Everything Will Be Taken Away

Everything Will Be Taken Away # 21. Adrian Piper, 2010- 2013. Chalk on vintage black boards (Installation), 120 cm x 250 cm. 56th Venice Biennale, 2015

Everything Will Be Taken Away # 21. Adrian Piper, 2010- 2013. Chalk on vintage black boards (Installation), 120 cm x 250 cm. 56th Venice Biennale, 2015

Adrian Piper’s artwork derives in its entirety from her life experiences and is an embodiment of the paradoxical racial categories assigned to her. From this inner window, her cathartic autobiographical art practice comes forth into the world in a way that is both personal and universally relevant. The piece entitled Everything Will Be Taken Away # 21, is part of a larger body of work entitled ‘Everything’  that started in 2003 in the midst of the artist’s long crisis in a legal battle against her former employer, Wellesley College where she was a philosophy professor. Due to the hostile working environment she was in, and several confrontations with the institution, Piper filed suit, and eventually left the United States after an unfavorable ruling.

 As her professional situation, health, finances, and emotional well-being deteriorated, as commented on by the artist in her travel memoir ‘Escape to Berlin’ , with great disappointment Piper decided to process her emotions by collecting her personal photographic memories of her now “questionable” friendships. She encountered the reality that many of the platonic and professional relationships she had were premised not on genuine affection, but on convenience and calculating self-interest. The photographs used at the first stage of the series were originally taken for the work ‘I am Some Body, The Body of my Friends’ (1995), produced after the artist’s mother passed away and who, from Piper’s words, was her only ‘real friend’. As a result of the new interpretation for the ‘Everything’ series, the same images were transformed into enlarged photocopies in black and white, printed onto ¼” ruled graph paper. 

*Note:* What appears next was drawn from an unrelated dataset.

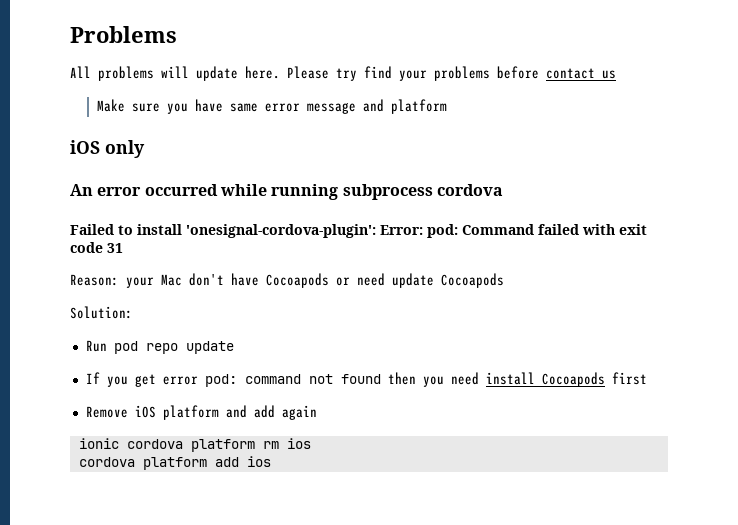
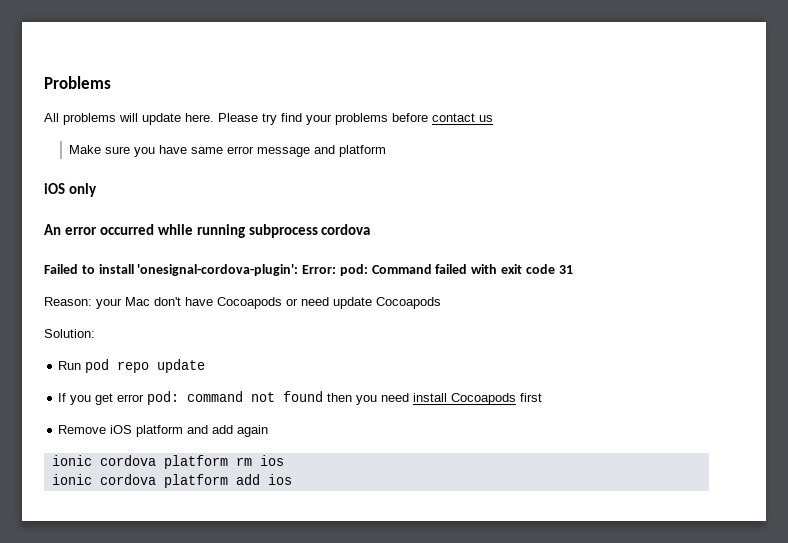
(311, 443) none -> [51,474,92,485] ionic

The faces were erased by wearing away the image and the paper,  and the text ‘Everything will be taken away’  was overprinted in a “dried blood” color; one of the main signatures of Adrian Piper’s work.

I Am Some Body, The Body of My Friends, 1992-1995. Suite of 18 “selfie” photographs, 15 color and 3 black and white, each 12”x 8" (30,5 cm x 23,3 cm). #95003. Photo credit: Galeria Emi Fontana. Collection of the Adrian Piper Research Archive Foundat…

I Am Some Body, The Body of My Friends, 1992-1995. Suite of 18 “selfie” photographs, 15 color and 3 black and white, each 12”x 8" (30,5 cm x 23,3 cm). #95003. Photo credit: Galeria Emi Fontana. Collection of the Adrian Piper Research Archive Foundation Berlin. © APRA Foundation Berlin.

IMG_0665.jpeg

 

Most of the people depicted in these photographs are the same unresponsive friends that caused great disappointment to the artist during the time of her collapse.

The act of fading away these people's faces along with her own, was a performative act of disconnection and vanished trust. ‘Everything’ unfolded as a spiritual exercise of becoming aware of the disconcerting fact that we stand alone in the world or what she calls “the illusion of community”. The entire series develops from this repetition of the mantra ‘Everything will be taken away’ as a symbolic reminder of the impermanence of life, recalling the Latin cliche’ Memento Mori (‘Remember that you must die’).  

Everything # 5.2, 2004. Plexiglas wall corner insert engraved with gold leaf text, 24 " x 48" (61 cm x 121.9 cm). #08037.2. Photo credit: Andrej Glusgold. Collection of the Adrian Piper Research Archive Foundation Berlin. © APRA Foundation Berlin.

Everything # 5.2, 2004. Plexiglas wall corner insert engraved with gold leaf text, 24 " x 48" (61 cm x 121.9 cm). #08037.2. Photo credit: Andrej Glusgold. Collection of the Adrian Piper Research Archive Foundation Berlin. © APRA Foundation Berlin.

Many displays have been created from this performance. The deteriorating state of the artist who at the time was fighting cancer while also dealing with the aforementioned legal issues was channeled in the piece analyzed here: Everything Will Be Taken Away # 21.  The relevant significance of this work goes beyond the borders of any particular institution. As the experience embodied within the artist’s life is a testament of the many political/racial issues in America, her participation as a member of this educational institution not just informs, but also relates to those who do not occupy the aristocratic “1%”.